In order to ensure the accuracy and the integrity of the mapping relationship, the data such as authoritative medical guidelines, clinical diagnosis and treatment specifications and the like can be referred to, and medical professionals can be invited to carry out auditing and correction.

When specific disease information is received, accurate identification of the disease is required. If the condition information is in text form, natural Language Processing (NLP) techniques such as word segmentation, part-of-speech tagging, named entity recognition, etc. are required to extract the key condition names. For example, for the text "patient suffers from acute gastroenteritis with symptoms of abdominal pain and diarrhea", the condition can be identified as "acute gastroenteritis" by NLP technique.

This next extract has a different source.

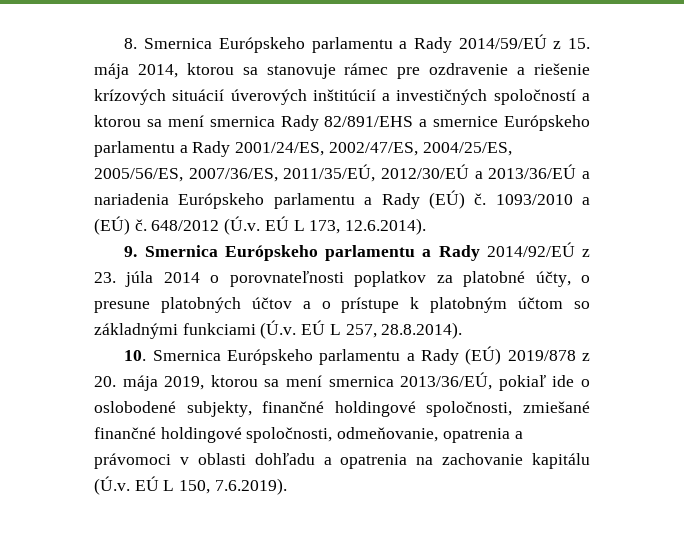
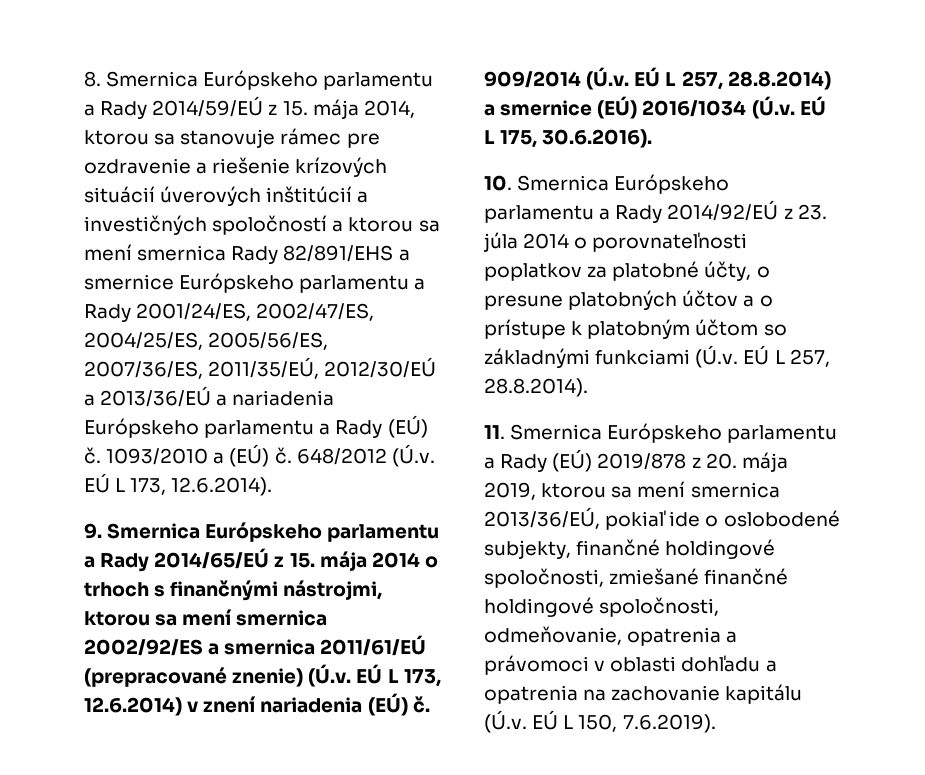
- 9. Smernica Európskeho parlamentu a Rady 2014/92/EÚ z 23. júla 2014 o porovnateľnosti poplatkov za platobné účty, o presune platobných účtov a o prístupe k platobným účtom so základnými funkciami (Ú.v. EÚ L 257, 28.8.2014).
+ 9. Smernica Európskeho parlamentu a Rady 2014/65/EÚ z 15. mája 2014 o trhoch s finančnými nástrojmi, ktorou sa mení smernica 2002/92/ES a smernica 2011/61/EÚ (prepracované znenie) (Ú.v. EÚ L 173, 12.6.2014) v znení nariadenia (EÚ) č. 909/2014 (Ú.v. EÚ L 257, 28.8.2014) a smernice (EÚ) 2016/1034 (Ú.v. EÚ L 175, 30.6.2016).
+ 10. Smernica Európskeho parlamentu a Rady 2014/92/EÚ z 23. júla 2014 o porovnateľnosti poplatkov za platobné účty, o presune platobných účtov a o prístupe k platobným účtom so základnými funkciami (Ú.v. EÚ L 257, 28.8.2014).
- 10. Smernica Európskeho parlamentu a Rady (EÚ) 2019/878 z 20. mája 2019, ktorou sa mení smernica 2013/36/EÚ, pokiaľ ide o oslobodené subjekty, finančné holdingové spoločnosti, zmiešané finančné holdingové spoločnosti, odmeňovanie, opatrenia a právomoci v oblasti dohľadu a opatrenia na zachovanie kapitálu (Ú.v. EÚ L 150, 7.6.2019).
+ 11. Smernica Európskeho parlamentu a Rady (EÚ) 2019/878 z 20. mája 2019, ktorou sa mení smernica 2013/36/EÚ, pokiaľ ide o oslobodené subjekty, finančné holdingové spoločnosti, zmiešané finančné holdingové spoločnosti, odmeňovanie, opatrenia a právomoci v oblasti dohľadu a opatrenia na zachovanie kapitálu (Ú.v. EÚ L 150, 7.6.2019).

And then, according to the identified disease name, inquiring in a disease-department mapping table to find the corresponding department type.

And further determining the retrieval range in the medical knowledge base according to the matched department type. Different departments correspond to different knowledge subsets, for example, the retrieval range of the respiratory department comprises knowledge on diagnosis, treatment, medication and the like of respiratory diseases, and the retrieval range of orthopedics relates to knowledge on symptoms, operation methods, rehabilitation schemes and the like of skeletal muscle systems.

A corresponding index or tag may be set in the medical knowledge base for each department type to quickly locate the relevant knowledge area. For example, in the knowledge graph, a label of a department type is added for each node and each side, and after the department type is determined, the node and the side with the label of the department type can be screened out as a search range.

S302, constructing a query statement, wherein the query statement comprises the symptoms and the retrieval range.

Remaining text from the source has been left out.